Table 1. PCR primers for the cloning of fhER mRNA

*Numbers of besides the primer sequences indicated the most 5′-end nucleotide of the primer corresponding to the sequence for which the GenBank accession number (Oryzias sp. ER: D28954) is given.

Major RT-PCR products resolved on a low melting point agarose gel, NuSieve GTG (FMC BioProducts, Rockland, ME), were purified by the standard phenol extraction method. Purified RT-PCR products were ligated to the TA cloning site of the pCR II vector using the TA Cloning Kit Dual Promoter (Invitrogen, San Diego, CA), and then transfected into INVaF cells (Invitrogen).

Nucleotide sequence analysis was performed by the dideoxy chain terminating method using the Sequi-Thern Long-Read Cycle Sequencing Kit-LC (Epicentre Technologies, Madison, WI) according to the manufacture's protocol. The reaction was carried out by cycling the reactions 30 times for 30 s at 95 °C, 30 s at 60 °C and 1 min at 70 °C with Program Temp Control System PC-700 (ASTEC), then heat-denatured products were separated on a poly acrylamide/urea gel using DNA Sequencer Model 400L (LI-COR, Lincoln, NE). The sequence alignments and phylogenetic trees were carried out using software (Oxford Molecular Group, Campbell, CA) containing the computer program for multiple sequence alignment and construction of phylogenetic tree. The computer program constructs phylogenetic trees according to the UPGMA method.

2.4. Digoxigenin (DIG)-dUTP labeled probe synthesis

DIG-dUTP labeled probe synthesis was performed using a PCR DIG Probe Synthesis Kit (Roche Diagnostics, Basel, Switzerland) according to the manufacturer's protocol. Cloned plasmid DNA (Primer No. ER-1 and ER-2; 100 pg/50 l of PCR reaction) was used as the template DNA. After heat-denaturation (4 min at 95 °C) of the template DNA, PCR was carried out by cycling the reactions 30 times for 45 s at 94 °C, 1 min at 56 °C and 2 min at 72 °C with Program Temp Control System PC-700 (ASTEC). Finally the reaction mixtures were kept at 72 °C for 10 min to achieve complete extension.

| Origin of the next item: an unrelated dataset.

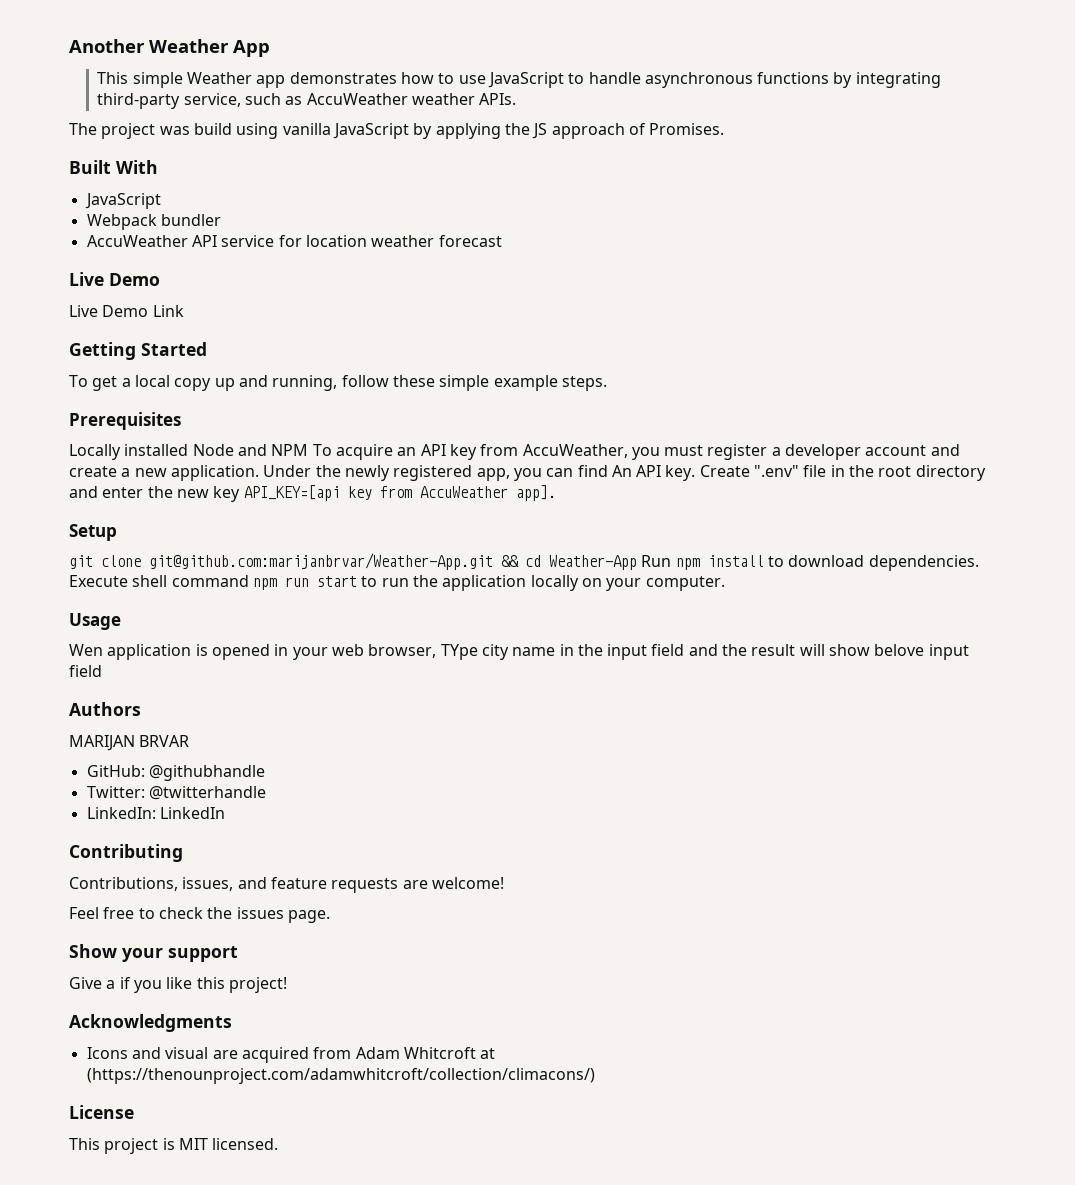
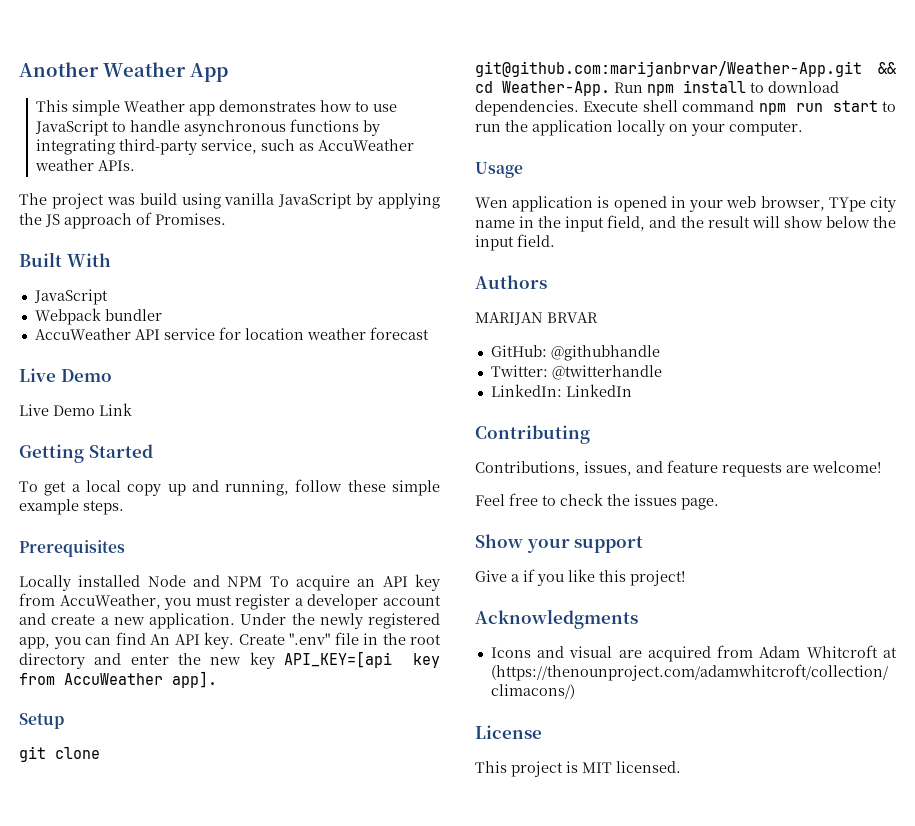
[549,555,637,570] Weather-App -> [502,81,610,96] Weather-App.
[651,644,685,656] field -> [607,215,646,231] field,
[874,644,969,660] [69,665,102,677] belove input field -> [825,216,896,228] [475,234,555,251] below the input field.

2.5. Construction of a cDNA library

Poly(A)⁺ RNA was prepared total RNA from female liver using Oligotex-dT30 super (Takara) according to the manufacturer's protocol. cDNA was synthesized from 5 g of poly(A)⁺ RNA with oligo (dT)18-XhoI linker primer as a primer using SuperScript II RNase H⁻ reverse transcriptase (Gibco-BRL), followed by addition of EcoRI adaptor according to the manufacturer's protocol. The cDNA was ligated into EcoRI and XhoI restriction sites of lamda ZAP II vector (Stratagene, La Jolla, CA) and then packaged at 22 °C for 2 h using Gigapack III GOLD phage extract (Stratagene).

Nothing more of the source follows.